Eventually every roof will fail and need to be replaced or repaired in some form. The roof endures all kinds of elements season after season, year after year, and the materials eventually wear down. The typical lifespan of a roof is anywhere between 12 and 20 years depending on the roofing materials used.
It is wise to get a roof inspector to check out the roof annually, especially if the roof is older or if you suspect it could have problems rather than waiting until it fails to do something about it. If you wait for a roof to break down before you replace it, this could lead to some serious issues in your home that could cost you.
The main problem that results from a damaged roof is leaking into the home. When the roofing materials erode, bubble up, crack or curl, this leaves openings for water to get into. Once water gets in, it can lead to a whole host of hazards.
This water will then seep into the attic and begin wreaking havoc in there where it will likely go undetected for a long period of time, since that room is not frequently visited in most homes. The water can also make its way down the walls in the lower levels of the home, ruining wood, drywall, and other materials in the process.
Leaks from the roof can lead to a significant amount of water damage in a short period of time. For hard surfaces, water damage is not as much of a threat, since water can simply be wiped off. However for porous materials, it could mean irreparable damage. Here are some materials that are most at risk of water damage from roof leaks:
- Wood framing: The wood can start to wear away if the damage goes unnoticed for a long time.
- Drywall: Throughout the home, the drywall can take on water and begin to warp and require replacement.
- Wood flooring: Water damage can ruin wood flooring.
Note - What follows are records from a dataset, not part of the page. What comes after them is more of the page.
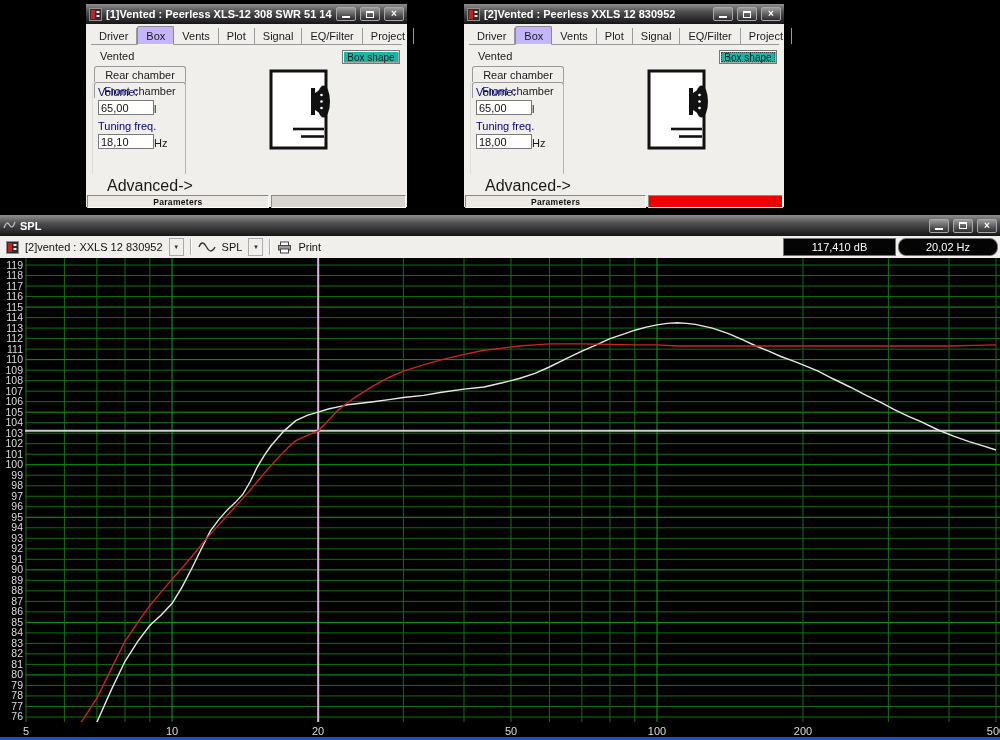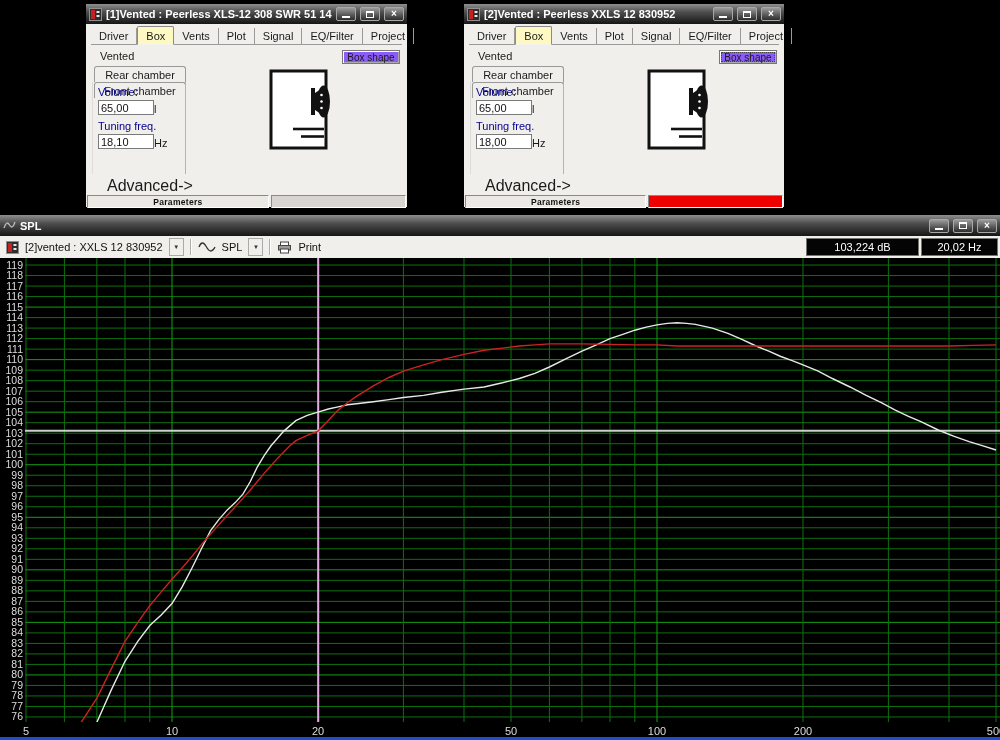"Box" .tab.active { background: #fef9c3 -> #c4b5fd }
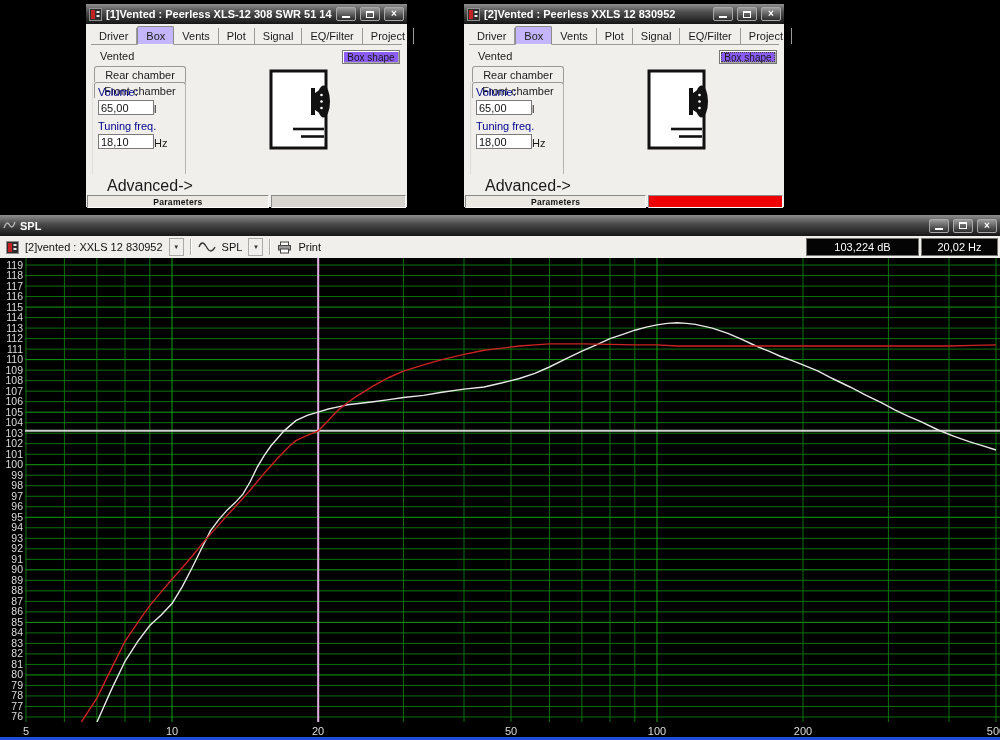"Box shape" .boxshape-btn { background: #8b5cf6 -> #14b8a6 }
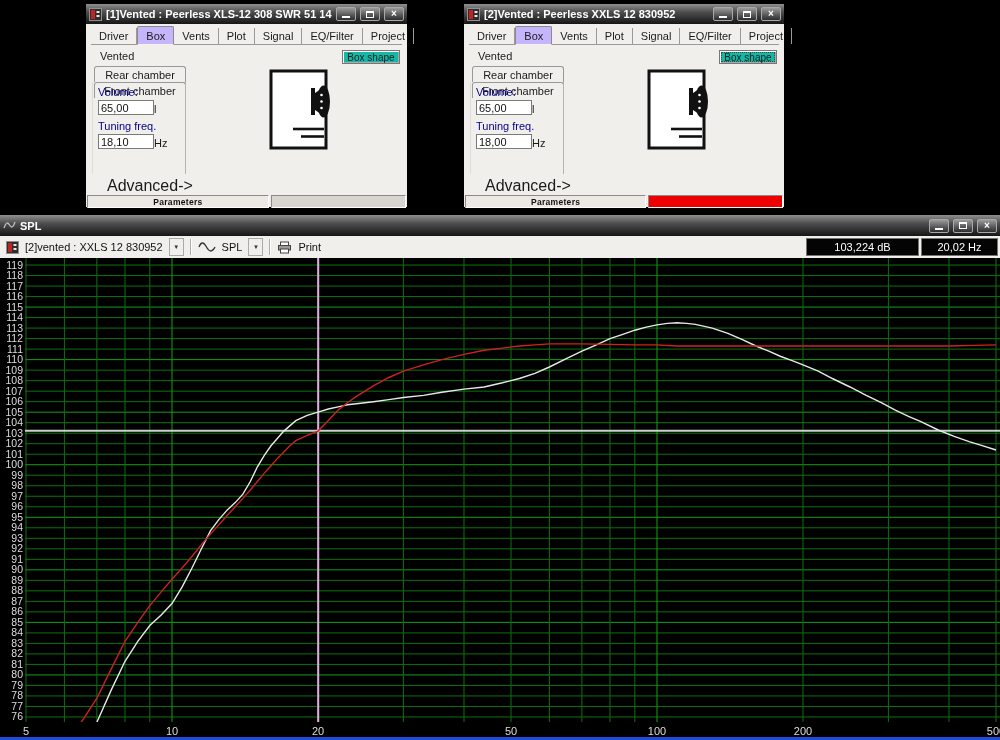"103,224 dB" div.readout { text: 103,224 -> 117,410 }
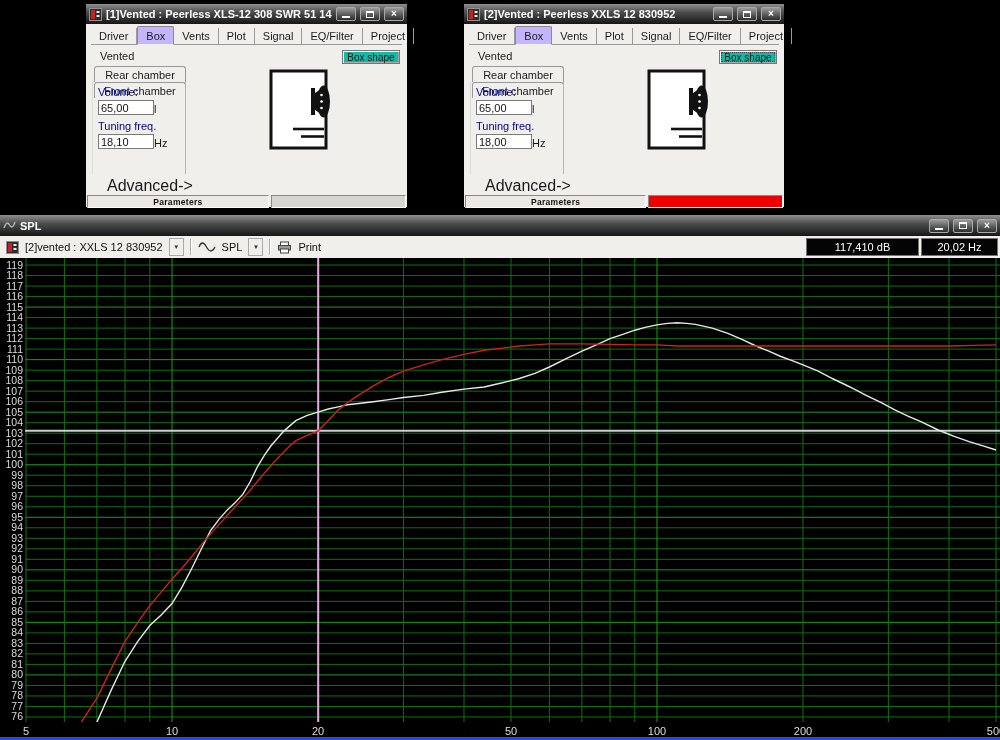"20,02 Hz" .readout.hz { border-radius: none -> 8px; width: 77px -> 100px }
It can cause the wood to warp and buckle.
- Carpeting and furniture: Porous materials like carpeting and the fabrics and wood that make up most furniture are at a high risk for not surviving water damage.
- Irreplaceable items: Things like photos and memorabilia that are often stored in attics or basements could be ruined.
If you notice any signs of bubbling or warping on ceilings, walls or flooring, this could be a sign that water is coming through somewhere where it should not be.
An unfortunate side effect of the infiltration of moisture in a home is mold. Mold spores are everywhere, both indoors and outdoors, and all they need to grow and flourish is a little bit of moisture with not a lot of ventilation. This is why water leaking into a room that does not get a lot of attention like an attic can quickly turn into a full-fledged mold infestation. Other rooms that are vulnerable to rapid mold growth include bathrooms, kitchens, and basements.
When dealing with waterlogged materials, here is how to reduce the risk of or stop mold growth altogether:
- Cut off the moisture source. If the source is leaking from the roof, then this cannot be accomplished until it is repaired and the leaks cease.
- Dry up any water in the area.
- Ventilate the room or bring in dehumidifiers and fans.
- Take wet materials outside to dry more quickly.
- Clean up any signs of mold using soap and water. If mold has developed on porous materials like wood and drywall, they may need to be removed and replaced. If the mold problem is significant in size, there are mold removal professionals that can eradicate the mold safely and effectively.
Not only can mold damage your belongings and home’s building materials, but it can also have a negative effect on the health of those living in the home. The sooner you act, the safer your home and your family will be.
Worn down and cracked shingles can roll down into the gutters and clog them up. Clogged gutters may seem like a minor issue, but they can actually lead to overflowing water rolling down the side of a house and eroding mortar, wearing away wood around doors and windows, putting pressure on the foundation causing cracks, and a significant amount of water damage.
Regularly cleaning out gutters and checking those gutters for the types of materials collecting inside of them is key to keep a home running smoothly as well as early detection for some roof issues.
A failing roof can be extremely destructive to a home. By staying on top of your roof’s health through inspections and regularly checking for signs of water infiltration around the home, you can avoid a lot of unnecessary home damage and repair and replacement costs.